🤖 AI Summary
To address the challenge of dynamically evolving cellular patterns and the difficulty of real-time uncertainty quantification in leukemia microscopic images, this paper proposes an adaptive neuro-fuzzy clustering framework. The method introduces a Fuzzy Temporal Index (FTI) to dynamically regulate clustering parameters and integrates density-weighted merging with entropy-guided splitting to suppress oversegmentation/undersegmentation and enable online uncertainty modeling. It combines CNN-based feature extraction, fuzzy c-means soft initialization, online micro-clustering updates, and topological optimization into an end-to-end streaming clustering pipeline. Evaluated on the C-NMC dataset, the framework achieves a silhouette coefficient of 0.51—significantly outperforming static baselines—and demonstrates strong potential for clinical deployment, supporting the continuous evolution required for personalized leukemia diagnosis and treatment.
📝 Abstract
Leukemia diagnosis and monitoring rely increasingly on high-throughput image data, yet conventional clustering methods lack the flexibility to accommodate evolving cellular patterns and quantify uncertainty in real time.

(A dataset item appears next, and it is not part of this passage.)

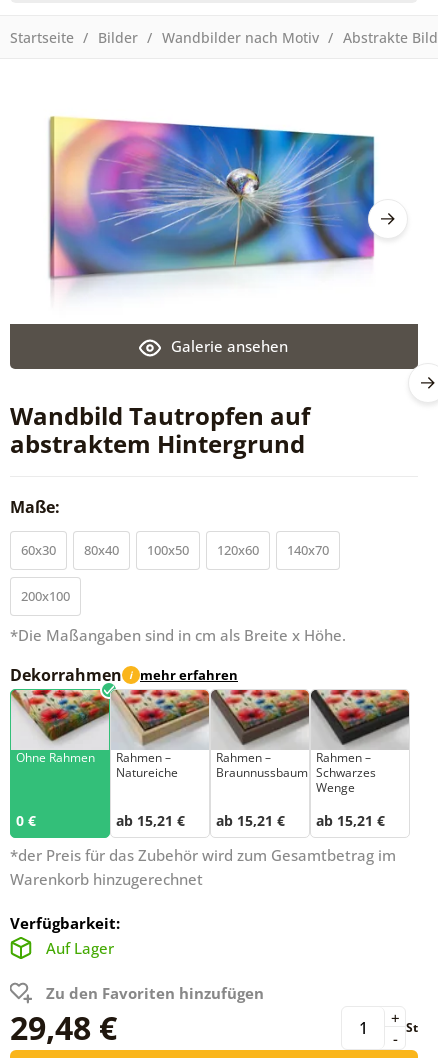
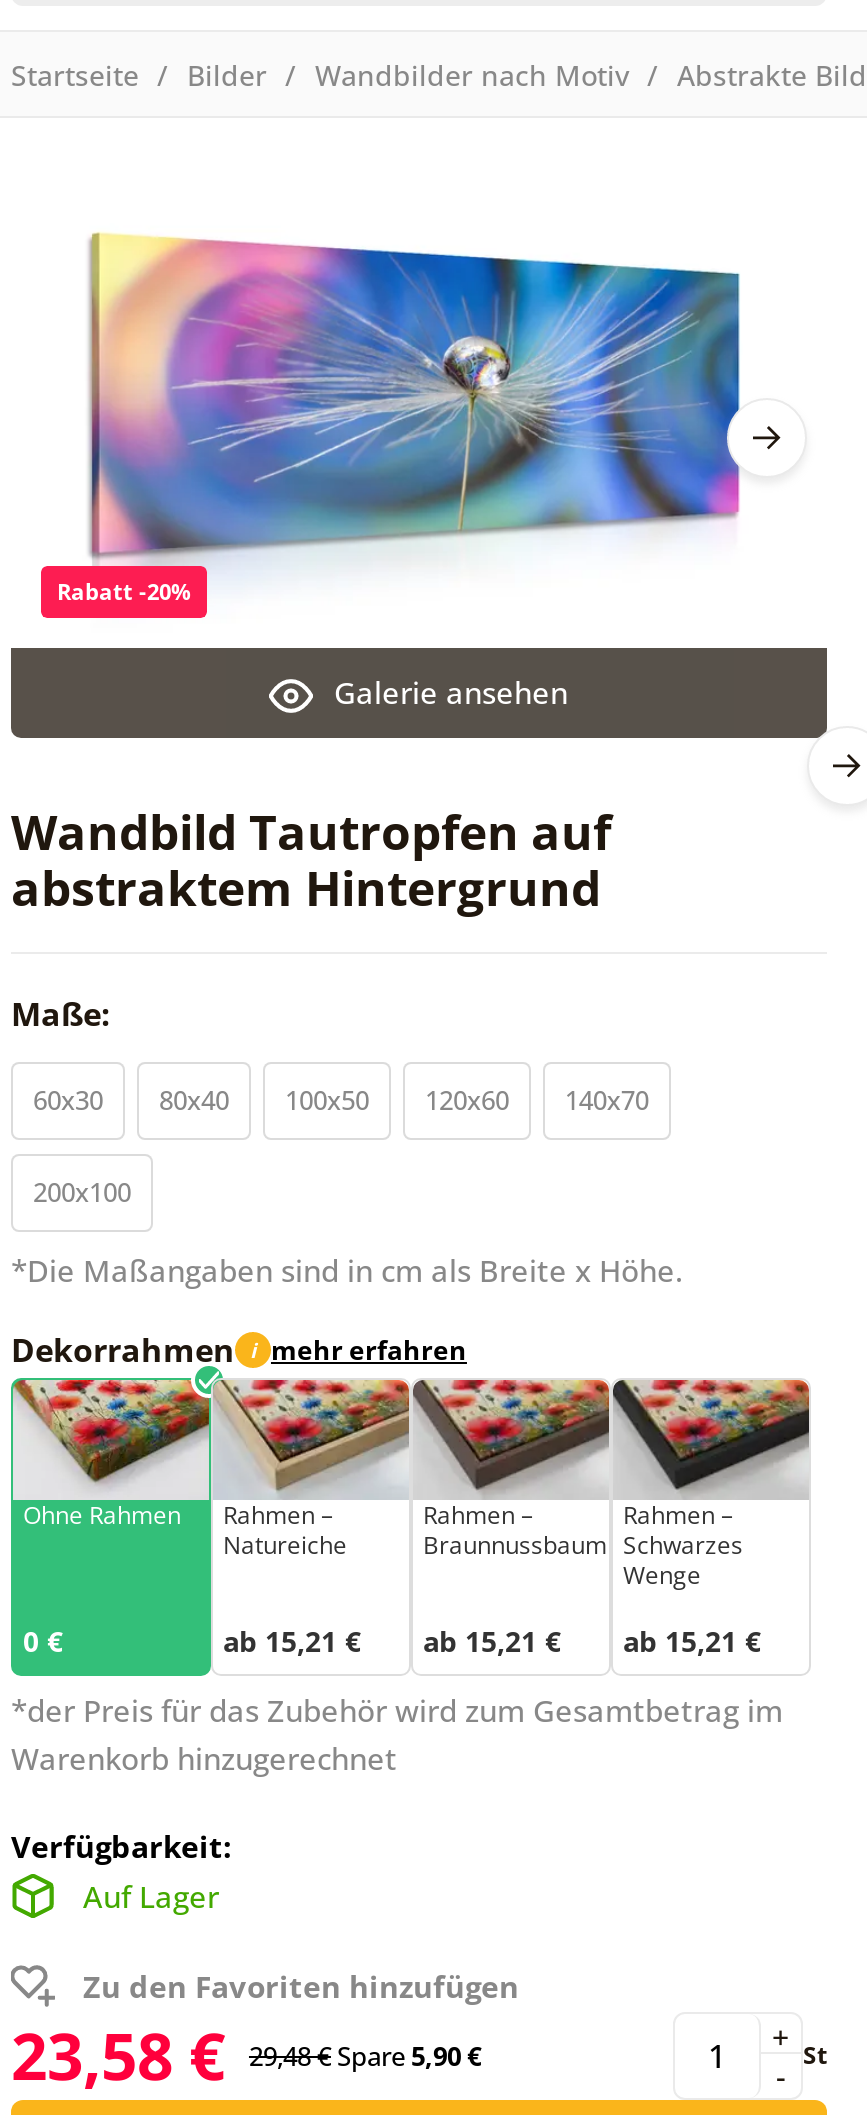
+ Rabatt -20%

- 29,48 €
+ 23,58 €
+ 29,48 € Spare 5,90 €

We introduce Adaptive and Dynamic Neuro-Fuzzy Clustering, a novel streaming-capable framework that combines Convolutional Neural Network-based feature extraction with an online fuzzy clustering engine. ADNF initializes soft partitions via Fuzzy C-Means, then continuously updates micro-cluster centers, densities, and fuzziness parameters using a Fuzzy Temporal Index (FTI) that measures entropy evolution. A topology refinement stage performs density-weighted merging and entropy-guided splitting to guard against over- and under-segmentation. On the C-NMC leukemia microscopy dataset, our tool achieves a silhouette score of 0.51, demonstrating superior cohesion and separation over static baselines. The method's adaptive uncertainty modeling and label-free operation hold immediate potential for integration within the INFANT pediatric oncology network, enabling scalable, up-to-date support for personalized leukemia management.